▶ _Your goal_
Among the lines below, a stretch begins at the one with "[469,154,533,163] Font used" and ends at the one with "[308,325,524,337] input, and". Repeat that stretch exactly, ends included.

#### Entries provided ####

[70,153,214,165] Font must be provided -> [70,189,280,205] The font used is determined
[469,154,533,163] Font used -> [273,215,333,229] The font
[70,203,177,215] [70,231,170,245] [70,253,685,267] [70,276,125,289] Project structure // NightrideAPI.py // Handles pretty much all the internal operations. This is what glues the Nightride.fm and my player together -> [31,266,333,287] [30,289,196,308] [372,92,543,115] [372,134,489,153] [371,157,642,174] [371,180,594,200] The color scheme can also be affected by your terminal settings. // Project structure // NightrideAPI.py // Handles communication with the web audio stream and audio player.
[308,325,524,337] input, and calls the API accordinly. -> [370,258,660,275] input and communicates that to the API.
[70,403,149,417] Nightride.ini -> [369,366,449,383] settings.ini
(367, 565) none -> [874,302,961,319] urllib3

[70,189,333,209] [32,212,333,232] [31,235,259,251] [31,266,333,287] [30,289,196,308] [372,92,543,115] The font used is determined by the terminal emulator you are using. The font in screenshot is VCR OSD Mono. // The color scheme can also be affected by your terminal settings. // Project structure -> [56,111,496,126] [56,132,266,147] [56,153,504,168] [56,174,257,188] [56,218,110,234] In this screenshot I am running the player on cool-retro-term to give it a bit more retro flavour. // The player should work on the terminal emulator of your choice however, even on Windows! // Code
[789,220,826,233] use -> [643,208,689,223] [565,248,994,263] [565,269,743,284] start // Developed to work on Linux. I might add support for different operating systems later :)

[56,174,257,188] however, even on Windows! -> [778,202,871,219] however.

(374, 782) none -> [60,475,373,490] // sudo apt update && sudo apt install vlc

####

▶ _Answer space_
[469,154,533,163] Font used -> [273,215,333,229] The font
[70,203,177,215] [70,231,170,245] [70,253,685,267] [70,276,125,289] Project structure // NightrideAPI.py // Handles pretty much all the internal operations. This is what glues the Nightride.fm and my player together -> [31,266,333,287] [30,289,196,308] [372,92,543,115] [372,134,489,153] [371,157,642,174] [371,180,594,200] The color scheme can also be affected by your terminal settings. // Project structure // NightrideAPI.py // Handles communication with the web audio stream and audio player.
[308,325,524,337] input, and calls the API accordinly. -> [370,258,660,275] input and communicates that to the API.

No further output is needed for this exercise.